Matt Ridley, who regards himself as a rational optimist, had an OpEd in the Wall Street Journal yesterday titled Science is about evidence, not consensus. Indeed, I agree, I just think that what Matt Ridley suggests in his article is, at best, a strawman argument.
Phil Plait very nicely rebutted Matt Ridley’s article in a Bad Astronomer post called You’re Getting Warmer: Another Wall Street Journal Global Warming Article Misses the Target. Matt Ridley has now updated his own blog to rebut Phil Plait’s rebuttal, but sadly seems to simply reinforces his own ignorance. There’s something that I suspect I will be repeating many times on this blog and it is this: if you think you’ve noticed something that a large number of professional, highly-trained, experienced scientists have missed, you should typically take a large step back and consider the possibility (quite likely) that you are the one who is mistaken, not the scientists.
So, what does Matt Ridley claim. He quotes Phil Plait and then adds
“First, it’s true that in the distant past (hundreds of thousands of years ago) a rise in carbon dioxide sometimes did follow a rise in temperature.” Actually, this is invariably the pattern in the ice core record, not “sometimes”.
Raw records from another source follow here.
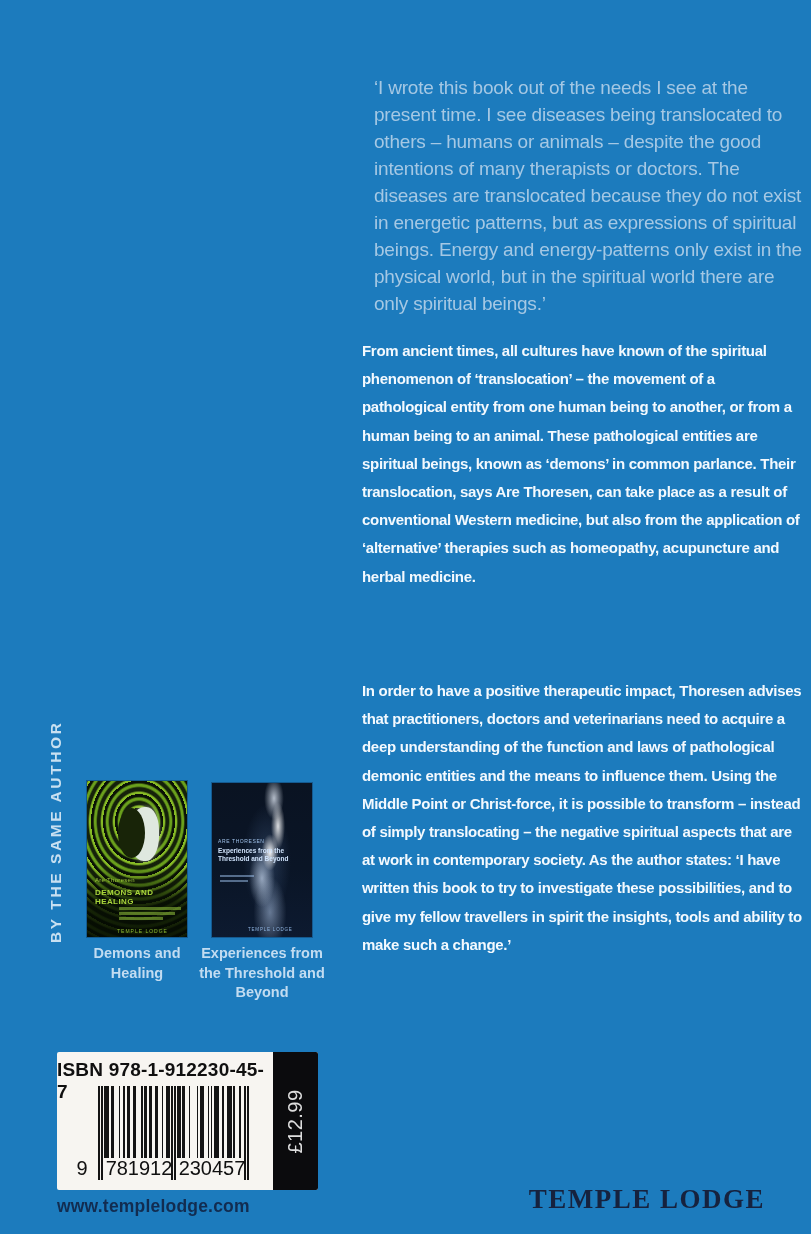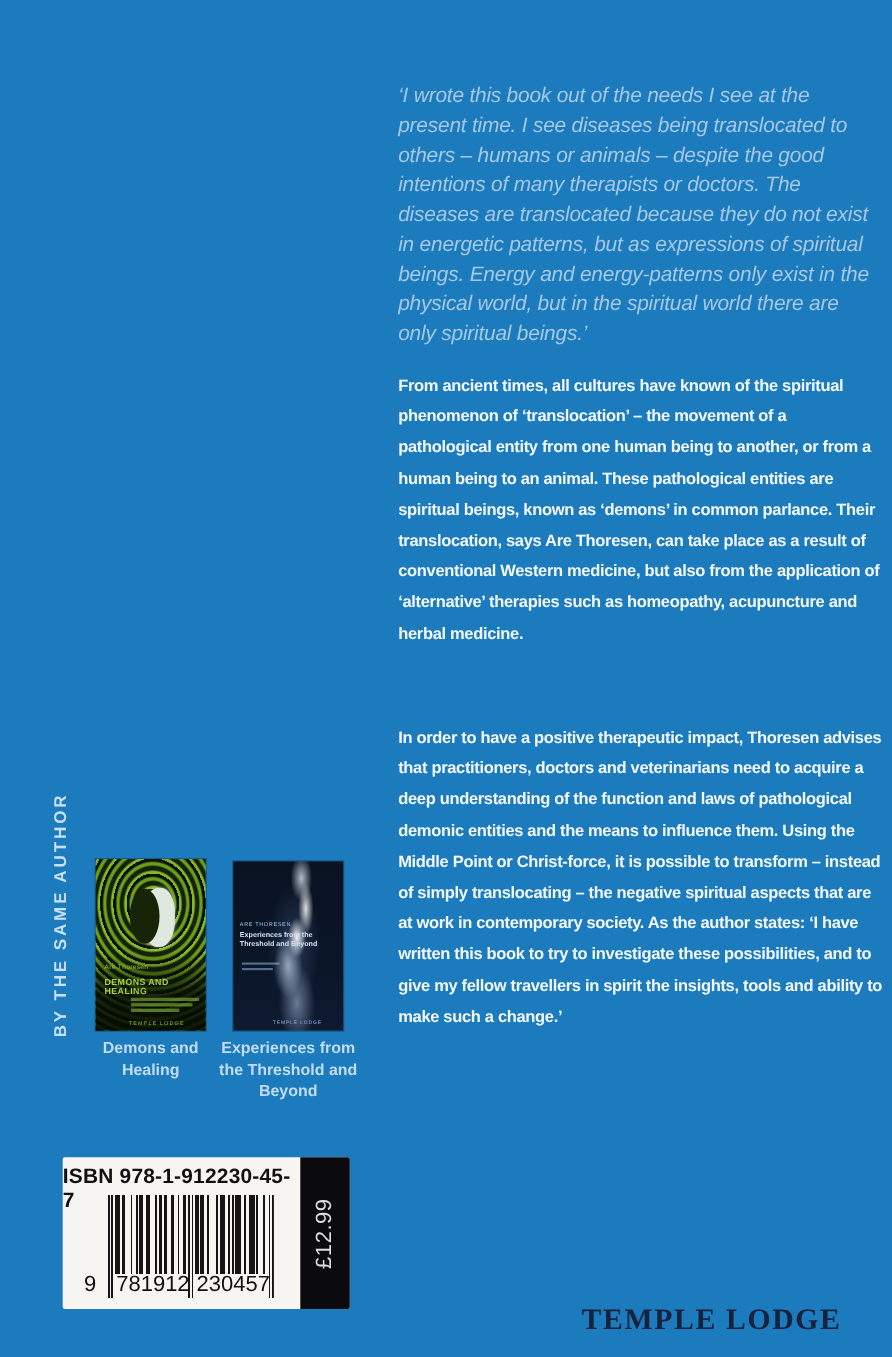--- a/index.html
+++ b/index.html
@@ -6,31 +6,31 @@
   .page{
     position:relative;
     width:811px;height:1234px;
     background:#1c7bbd;
     overflow:hidden;
     font-family:"Liberation Sans", sans-serif;
   }
 
   
   .quote{
-    position:absolute;left:362px;top:74px;width:438px;
-    color:#a5c8e4;font-style:italic;font-size:19px;line-height:27px;
+    position:absolute;left:374px;top:74px;width:438px;
+    color:#a5c8e4;font-size:19px;line-height:27px;
     letter-spacing:-0.2px;font-weight:400;
   }
   .para{
     position:absolute;left:362px;width:441px;
     color:#f3f9fe;font-size:15px;line-height:28.2px;
     letter-spacing:-0.3px;font-weight:600;
   }
   .para1{top:337px;}
-  .para2{top:657px;}
+  .para2{top:677px;}
 
   
   .vertical-label{
     position:absolute;left:-28px;top:848px;width:170px;height:20px;
     transform:rotate(-90deg);
     color:#c8e0f1;font-size:15.5px;font-weight:600;letter-spacing:2.6px;
     text-align:center;white-space:nowrap;
   }
   .cover{
     position:absolute;box-shadow:0 0 0 1px rgba(10,30,60,.35);
@@ -205,15 +205,16 @@
         <rect x="94" y="0" width="1" height="94"></rect>
       </svg>
     <div class="bc-digit d0">9</div>
     <div class="bc-digit d1">781912</div>
     <div class="bc-digit d2">230457</div>
     <div class="price-strip">
       <span class="price-text">£12.99</span>
     </div>
   </div>
 
+  <div class="website">www.templelodge.com</div>
   <div class="publisher">TEMPLE LODGE</div>
 
 </div>
 
 </body></html>

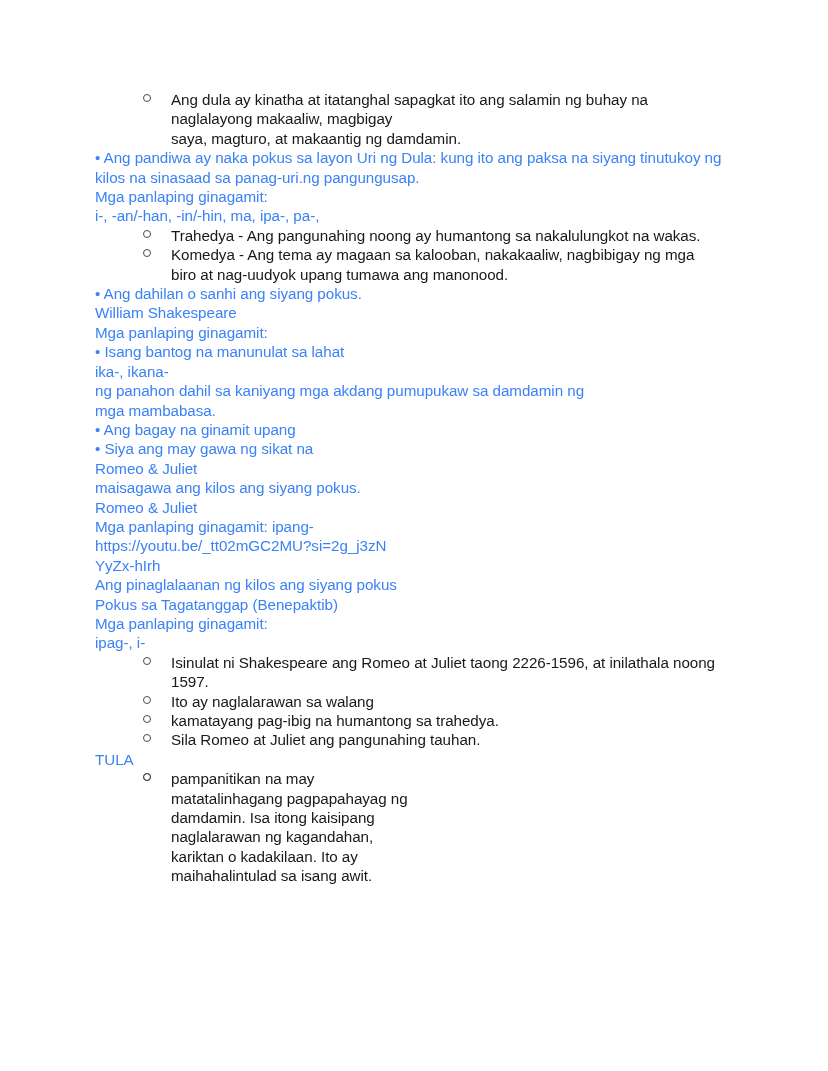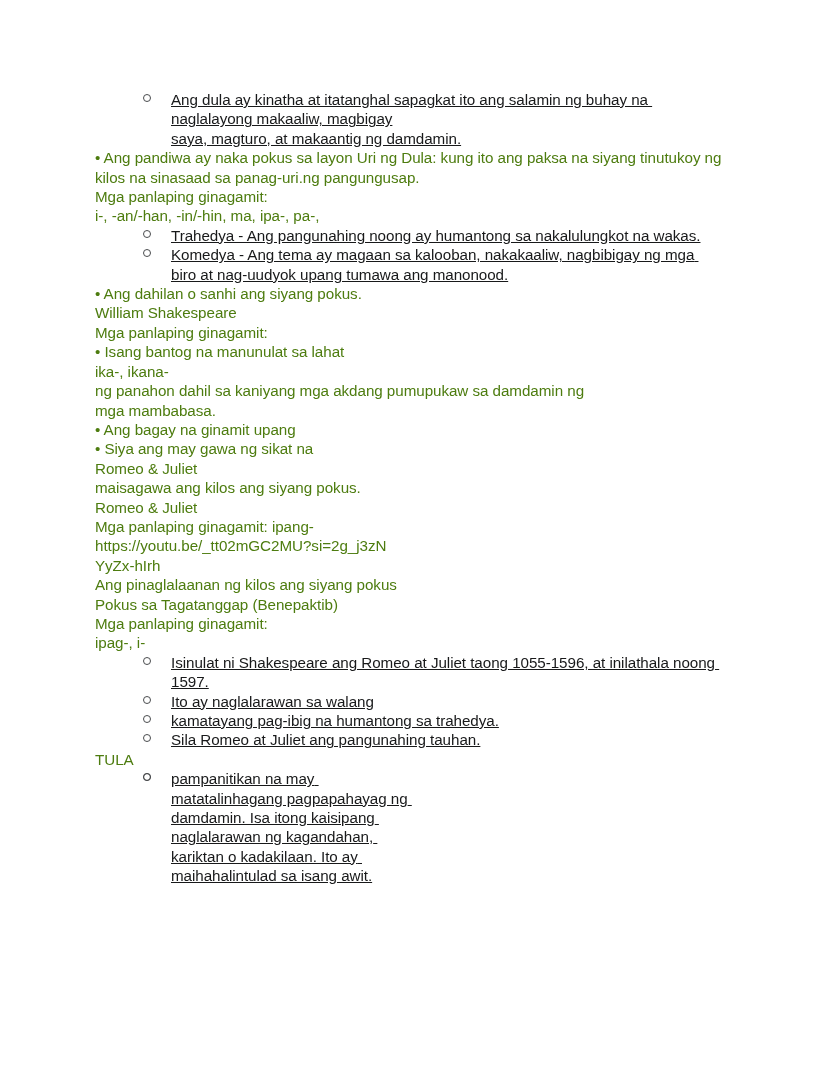--- a/index.html
+++ b/index.html
@@ -29,39 +29,38 @@
     position: absolute;
     left: 95px;
     top: 90px;
     width: 640px;
   }
 
   
   .flush-line {
     font-size: 15.2px;
     line-height: 19.4px;
-    color: #4d7c0f;
+    color: #3b82f6;
     white-space: pre-wrap;
     letter-spacing: -0.05px;
   }
 
   
   .bullet-block {
     margin: 0;
     padding: 0;
     list-style: none;
   }
   .bullet-item {
     position: relative;
     padding-left: 76px;
     font-size: 15.2px;
     line-height: 19.4px;
     color: #18191a;
     letter-spacing: -0.05px;
-    text-decoration: underline;
   }
   .bullet-item .marker {
     position: absolute;
     left: 46px;
     top: 0;
     width: 12px;
     height: 19.4px;
     line-height: 19.4px;
     font-size: 11px;
     color: #3a3c3e;
@@ -139,21 +138,21 @@
       <div class="flush-line">YyZx-hIrh</div>
       <div class="flush-line">Ang pinaglalaanan ng kilos ang siyang pokus</div>
       <div class="flush-line">Pokus sa Tagatanggap (Benepaktib)</div>
       <div class="flush-line">Mga panlaping ginagamit:</div>
       <div class="flush-line">ipag-, i-</div>
     </div>
 
     <ul class="bullet-block">
       <li class="bullet-item medium">
         <span class="marker"></span>
-        <span class="item-text">Isinulat ni Shakespeare ang Romeo at Juliet taong 1055-1596, at inilathala noong 1597.</span>
+        <span class="item-text">Isinulat ni Shakespeare ang Romeo at Juliet taong 2226-1596, at inilathala noong 1597.</span>
       </li>
       <li class="bullet-item medium">
         <span class="marker"></span>
         <span class="item-text">Ito ay naglalarawan sa walang</span>
       </li>
       <li class="bullet-item medium">
         <span class="marker"></span>
         <span class="item-text">kamatayang pag-ibig na humantong sa trahedya.</span>
       </li>
       <li class="bullet-item medium">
I believe Phil is correct. The Vostok ice core is from Antarctica and in this ice core temperature leads CO2. However, I believe that there are Arctic ice cores for the same period in which CO2 leads temperature. So, CO2 doesn’t always lag temperature. I should probably try and finds these, but have to go and give a lecture in 20 minutes, so happy to be corrected if I’m wrong.
Matt goes on to say,
the inconvenient truth is that at the end of the Eemian interglacial temperature fell steadily for thousands of years before CO2 levels fell at all. The argument that a small warming at the start of an interglacial causes a CO2 release which causes a large warming is one that has been tested and found entirely wanting.
So, yes at the end of the last interglacial the temperature did fall quite quickly while CO2 levels dropped more slowly. However, what Matt Ridley seems to think is that the argument is that a small temperature change driven by orbital variations is then amplified significantly by increased atmospheric CO2 concentrations. During the Milankovitch cycles, temperatures varied by about 10oC. The CO2 forcing varied by about 3 Wm-2. Given an equilibrium climate sensitivity of about 3oC per doubling of CO2, this implies that the CO2 contributed 2 to 3oC of the warming (maybe 30% of the total). The total temperature change cannot be explained without including the influence of CO2, but CO2 wasn’t – as far as I can tell – the dominant forcing. Also, the variation of solar insolation is not nice and simple across the Milankovitch cycles. Sometimes the change is large and rapid, other times smaller and slower. The Eemian may simply be a period where the solar forcing dropped quickly by a large amount and it simply took much longer for the CO2 levels to drop.
Matt Ridley then adds
If we assume that the CO2 is giving 3° per doubling of warming per the IPCC hypothesis, then the problem is that raises the rate of thermal outgassing up to 17 ppmv per degree of warming instead of 15 ppmv. This is in the wrong direction, given that the cited value in the literature is lower at 12.5 ppmv.”
This comes from this Watts Up With That (WUWT) post. During the Milankovitch cycles CO2 varied between about 180 and 280 ppm and the temperature changed by about 10oC. The WUWT post estimates that CO2 increased by 15ppm for every 1oC of warming, quite close to other estimates of 12.5ppm for every 1oC. Matt Ridley seems to have confused the thermal outgassing with the radiative forcing.
Matt Ridley then goes on to criticise Phil Plait for mentioning Michael Mann’s hockey stick and the more recent paper by Marcott et al., both of which – according to Matt – have been discredited. No they haven’t. The hockey stick shape has been recovered in many independent studies including the most recent that involved 78 researchers, from 24 different countries, 60 different institutions, and which used 511 proxies. When Steve McIntyre tried to discredit Michael Mann’s hockey stick, he apparently forgot to remove the hockey stick from what he claimed was simply random noise. When Steve McIntyre recovered hockey stick shapes from his test data, he claimed that this indicated that one could get hockey stick shapes from random noise. Maybe, but only if the random noise already has a hockey stick shape in it. There are numerous blog posts that have attempted to discredit the Marcott et al. work but, as far as I’m aware, none have actually done so, despite the clear desire for this to be true.
So, this has got rather long, but as far as I can tell, the rational optimist is somewhat irrational when it comes to interpreting the evidence for anthropogenic global warming. Maybe he should spend a bit more time talking to actual climate scientists rather than relying on Watts Up With That and Climate Audit, neither of which are particularly well regarded within the climate science community.